Palestinian leader Mahmoud Abbas has laid down a fresh condition for restarting indirect peace talks: Israeli must first free 2,000 jailed Palestinian terrorists. debkafile's Middle East sources report that Abbas raised this new hurdle after manufacturing an accident that forced the US president's Middle East envoy, George Mitchell, to chase him to the Jordanian capital, Amman, on Monday, March 22. Abbas' list includes 323 prisoners sentenced to long terms for brutal terrorist offences before the 1993 Oslo partial peace accords were signed. Israel has refused to trade this group - even to obtain the release of its kidnapped soldier Gilead Shalit from Hamas. The Palestinian leader is perfectly aware of this. Therefore, Monday night, US and Israeli officials concluded finally that Abbas, after stalling for more than a year, remained determined to undermine all prospects of renewed peace negotiations on one pretext or another.

While achieving this purpose, Abbas also challenges his rivals in Hamas for not demanding enough for the Israeli soldier.

By raising the ante for talks to an intolerable level, the Palestinian leader avoided having to give the US envoy an answer and sent George Mitchell off with yet another failed mission.

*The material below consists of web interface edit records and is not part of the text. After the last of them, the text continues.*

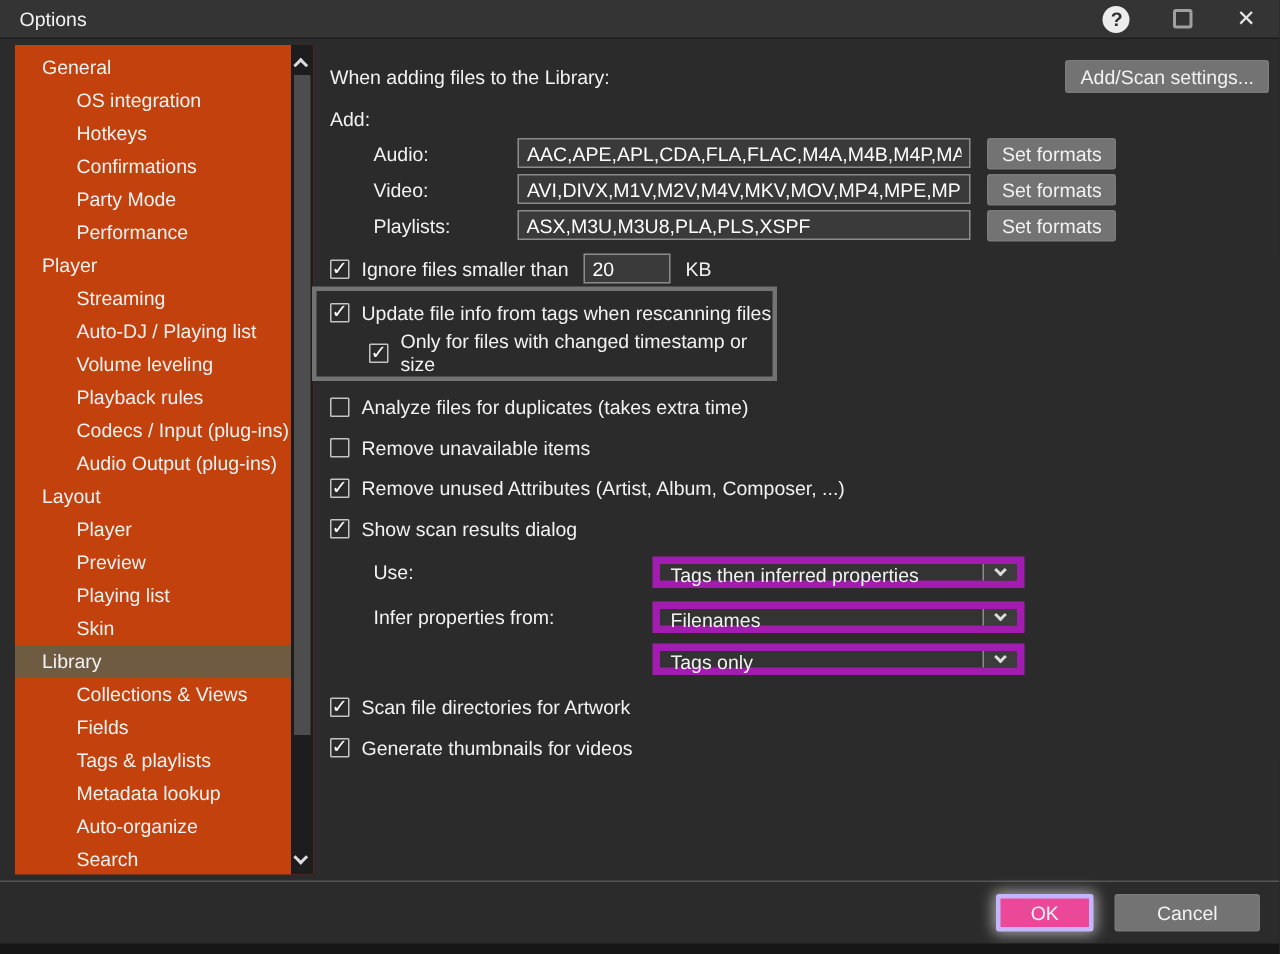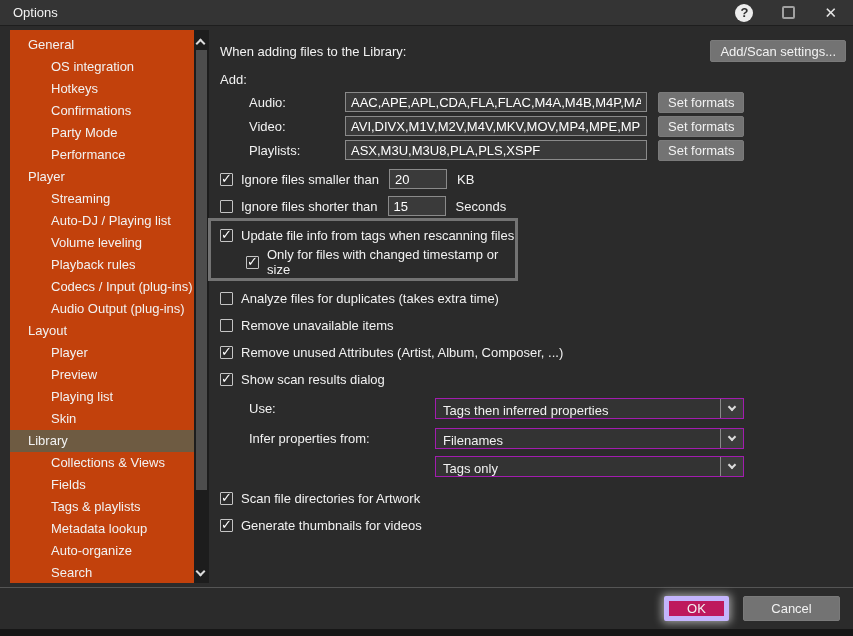"Ignore files shorter than" div.row { html: <div> <span></span> <span>Ignore files shorter than</span> <input> <span>Seconds</span> </div> -> none }
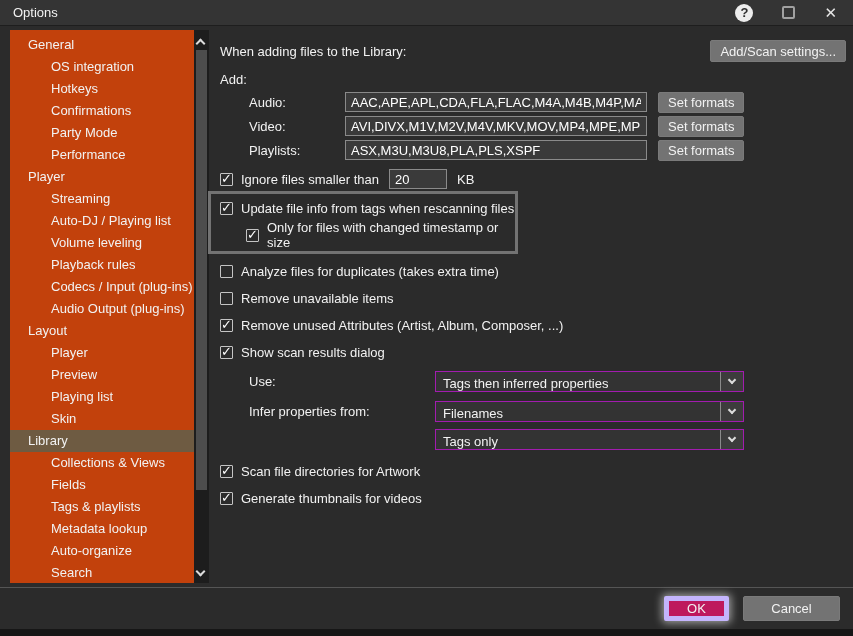"Tags then inferred properties" .dropdown { align-items: flex-end -> flex-start; border: 1px solid #a21caf -> 5px solid #a21caf; width: 309px -> 248px }
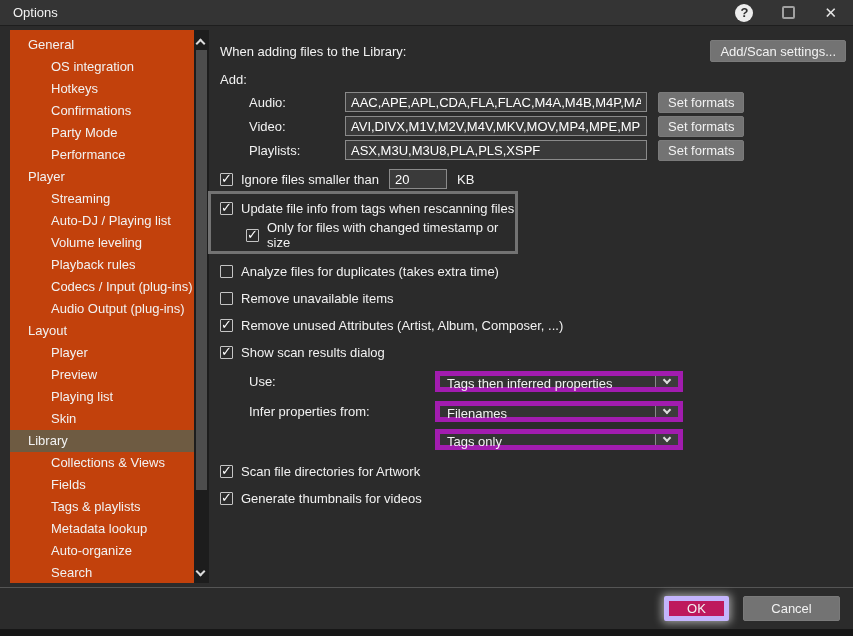"OK" .ok-btn { background: #be185d -> #ec4899; border: 5px solid #c4b5fd -> 3px solid #c4b5fd }
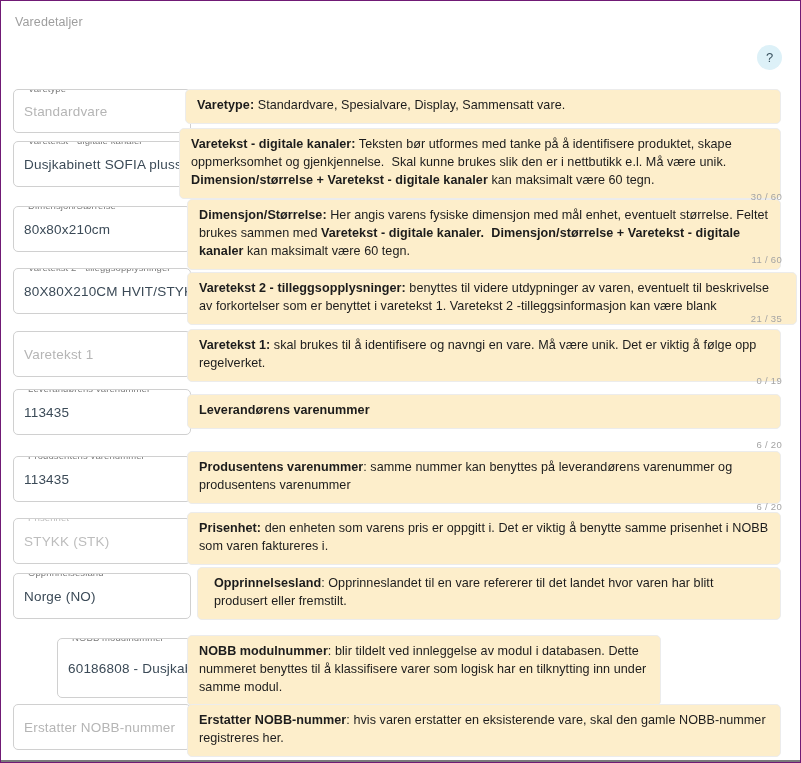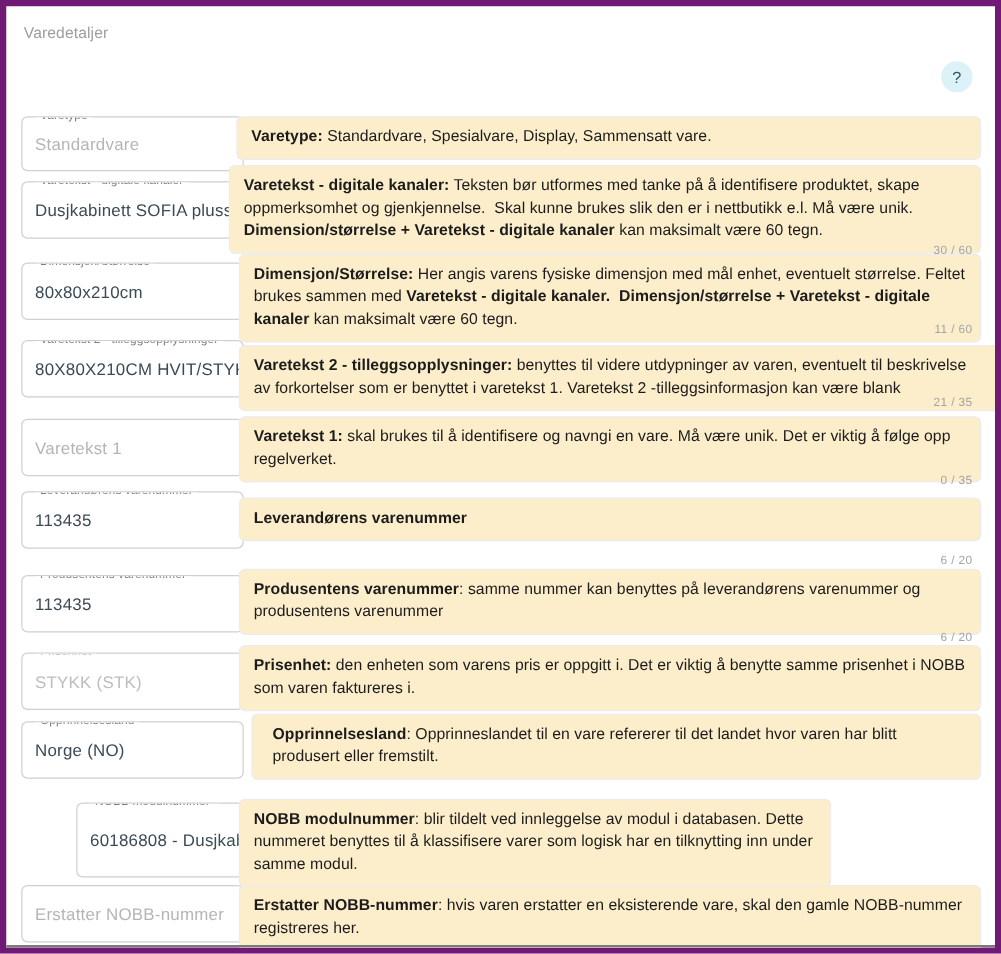"Varedetaljer" #app { border: 5px solid #701a75 -> 1px solid #701a75 }
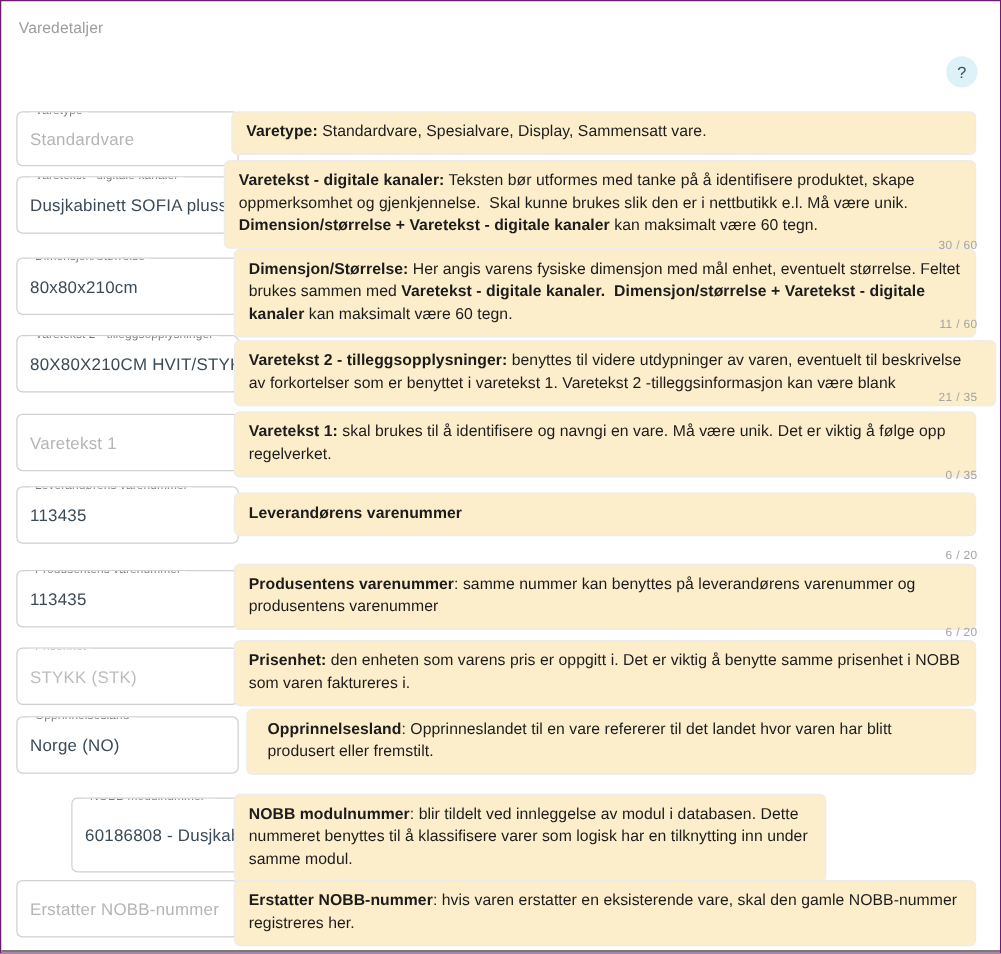"0 / 35" div.counter { text: 35 -> 19 }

In Washington, US Secretary of State Hillary Clinton spoke of Israel facing "hard choices" for peace, when she addressed the AIPAC annual conference Monday.
In fact some of those hard choices have already been forced on Israel.
While prime minister Binyamin Netanyahu told the conference that Jerusalem was Israel's capital - not a settlement - and that the quarter of million Jews living in suburbs built after 1967 would remain in Israel in any future peace settlement - he quietly he set in motion bureaucratic measures for an almost total freeze on construction in East Jerusalem, in response to arm-twisting by the Obama administration and ahead of his meeting Tuesday night with the US president.
Before that meeting, Netanyahu explained these and other conciliatory measures to Secretary Clinton.

Constantly forced into the position of giver to keep the Mitchell mission afloat, he told the conference that compared with Israel's many concessions for the sake of peace talks, the Palestinians have done nothing except lay down obstructive prior terms and conduct a smear campaign against Israel around the world.

It was time for the Palestinians to start giving too, he stressed.
Our sources report that Palestinian delaying tactics are clearly aimed at using the Obama administration's willingness to squeeze Israel for more advantages before committing themselves to talks, while the Netanyahu government, following Barak's lead, places its emphasis on placating the Obama administration, which in turn is forcing Israel to give ground to Palestinian demands, however insatiable.

A year ago, the US president declared Jerusalem was Israel's capital, never to be divided. Today, he is pushing Israel to settle for a repartitioned Jerusalem to provide a future Palestinian state with a capital.

When Netanyahu first agreed to a 10-month freeze on West Bank construction, Clinton praised him for ceding more than any of his predecessors for the sake of peace.

The Israeli strategy of adapting to changing US policies and interests without solid bedrock of its own principles and values is untenable and bound to break down whenever it comes to the crunch.